15 Minutes on Investing in Women

Episode Transcript

Lama Alsafi: 00:01

Hello, and welcome to 15 Minutes to Change the World. Where in 15 minutes, you can learn a bit more about the world and how you can help change it.

My name is Lama Alsafi host of this podcast. In the past few years, we’ve seen big shakeups in women’s rights movements around the world, through the #TimesUp and #MeToo movements and annual women’s marches worldwide – women’s rights and gender equality have been brought to the forefront. Through our work we know that during a humanitarian emergency or natural disaster, women and girls are often disproportionately affected. We also know that a humanitarian emergency or natural disaster can set back women in terms of recent societal progress and gains made in equality. Our experience shows us that investing in women improves the lives of their families and entire communities. Now, as the world is in crisis, it is more important than ever to ensure progress is maintained and we keep moving forward.

Our guest today is Beth Woroniuk, Policy Lead at Equality Fund. Equality Fund works towards making global gender equality a reality by driving cultural, economic, and political changes forward with a focus on women’s rights organizations and feminist movements in Canada and around the world. Beth joins us remotely today from Ottawa. Welcome to the podcast, Beth, and thank you so much for taking the time, chat with us today.

Beth Woroniuk: 01:50

Hi Lama, thank you so much for the invitation. It’s a real pleasure to be here.

Lama Alsafi: 01:53

We’re excited to have you, and we’re excited to learn more about the Equality Fund. Tell our listeners a little bit more about the work that Equality Fund does.

Beth Woroniuk: 02:01

I’d like to go back two years to May of 2018. When the then Minister of International Development, Marie-Claude Bibeau issued a challenge to development organizations, private sector companies, and philanthropists to mobilize new funding to women’s rights organizations. And she pledged up to $300 million from the Canadian government to use as a leverage. Would other people come to the table with more and new money to grow the amount going to women’s rights organizations. Because it’s a real challenge, despite the increased attention, very very little money from international development actually goes to support the organizations that drive change and hold governments to account. So two years ago, then the MATCH fund decided to respond to this call to action from the Minister for International Development and we brought together a number of organizations under a feminist vision to build a new model, a new organization that would mobilize more and better funding for women’s rights organizations.
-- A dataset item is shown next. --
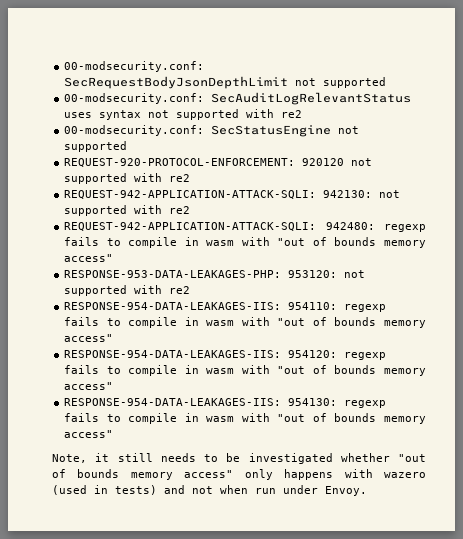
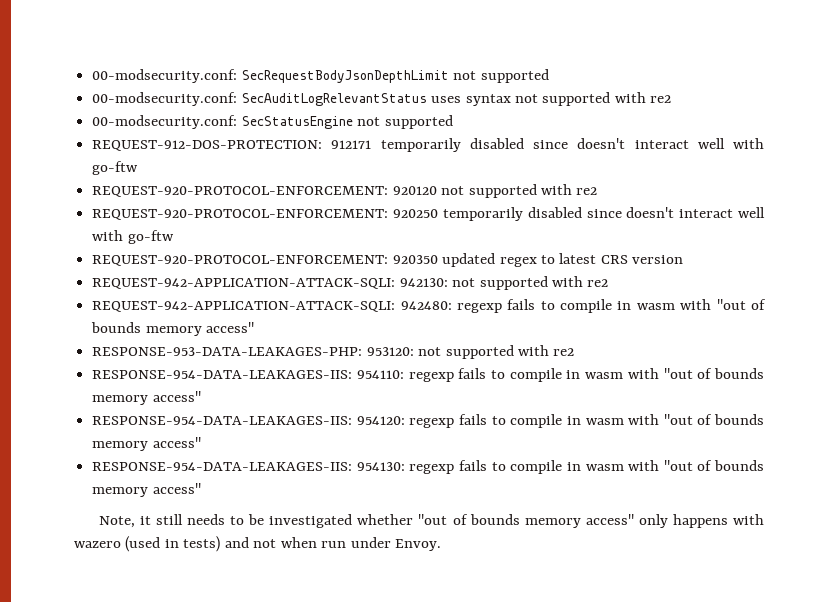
(128, 146) none -> [92,138,765,152] [92,161,139,175] // REQUEST-912-DOS-PROTECTION: 912171 temporarily disabled since doesn't interact well with go-ftw
(191, 178) none -> [92,207,765,221] [92,230,174,244] [92,253,684,267] // REQUEST-920-PROTOCOL-ENFORCEMENT: 920250 temporarily disabled since doesn't interact well with go-ftw // REQUEST-920-PROTOCOL-ENFORCEMENT: 920350 updated regex to latest CRS version

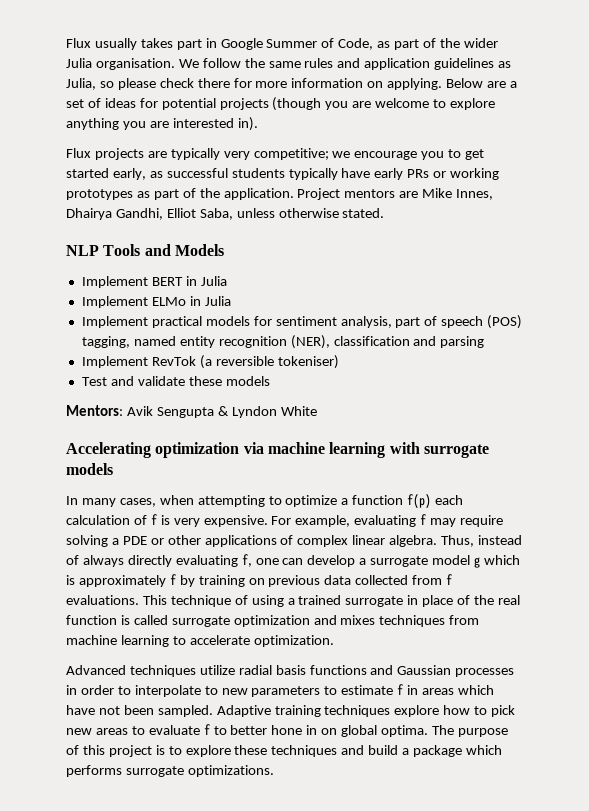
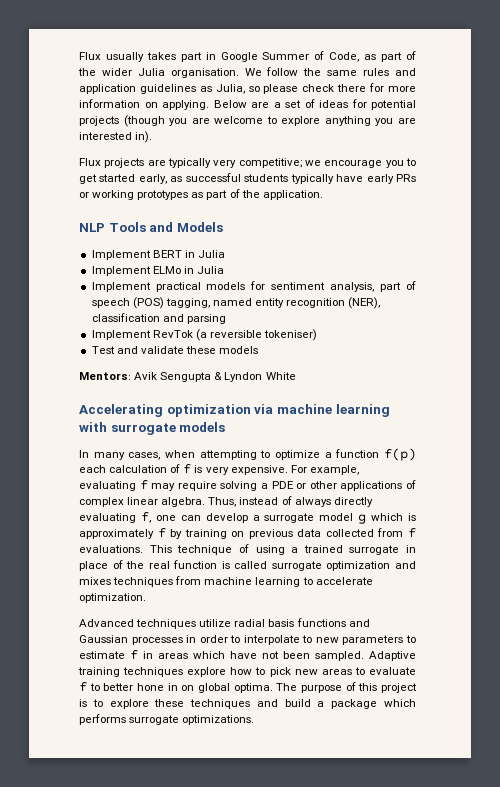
[297,188,494,200] [66,208,385,220] Project mentors are Mike Innes, Dhairya Gandhi, Elliot Saba, unless otherwise stated. -> (323, 195) none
So at the Equality Fund, we have three core programs. We do this grantmaking, this support to women’s rights and feminist organizations. But what we’ve done with most of the money from the Government of Canada is set up an investment arm. So through a gender lens investing, we hope to drive change for gender equality, but also have returns on that investment that will go and fund the grantmaking in turn. Our third program is an ambitious philanthropy program where we are hoping to use the initial support from the Canadian government to encourage philanthropists to come on board. It’s a really bold and new idea to try and create an organization that will have its own independence. It will have its own revenue stream. And so even though philanthropy will play an important ongoing role, it will also have money coming in from the investments that will give it a degree of independence and self-reliance.

Lama Alsafi: 03:59

Beth, why do you think it’s important to focus on women and equality? Not just in Canada, but around the world?

Beth Woroniuk: 04:04

Several decades ago, I had the real pleasure to work with Rosemary Brown, who was the first woman of color elected to a provincial legislature. And one of the famous sayings from Rosemary is that, “until all of us have made it, none of us have made it.” And I think we’ve seen in the last few years, how interlinked the issues are for women in Canada and women around the world. So it’s essential to our well-being and our success with women will only be realized until we can make gender equality more of a reality.

Lama Alsafi: 04:40

Beth, what impact are you seeing from the investment and grants arm of the Equality Fund that’s been provided to women’s organizations?

Beth Woroniuk: 04:47

So we’re still in the design and build stage of the Equality Fund. We’re a new organization and we’re just beginning our grantmaking. Our focus is on providing core flexible multi-year funding to organizations so that they can build some stability and work on their own agendas. Core philosophy is that these organizations know their contexts and know how best to drive change, what kind of strategies to use, what will work in their communities and in their countries. Some early examples, we’re working with an organization of young women in South Sudan called Crown the Women. And they have been very active on advocacy against violence against women, especially violence against young women. And they’ve been very successful in raising community awareness.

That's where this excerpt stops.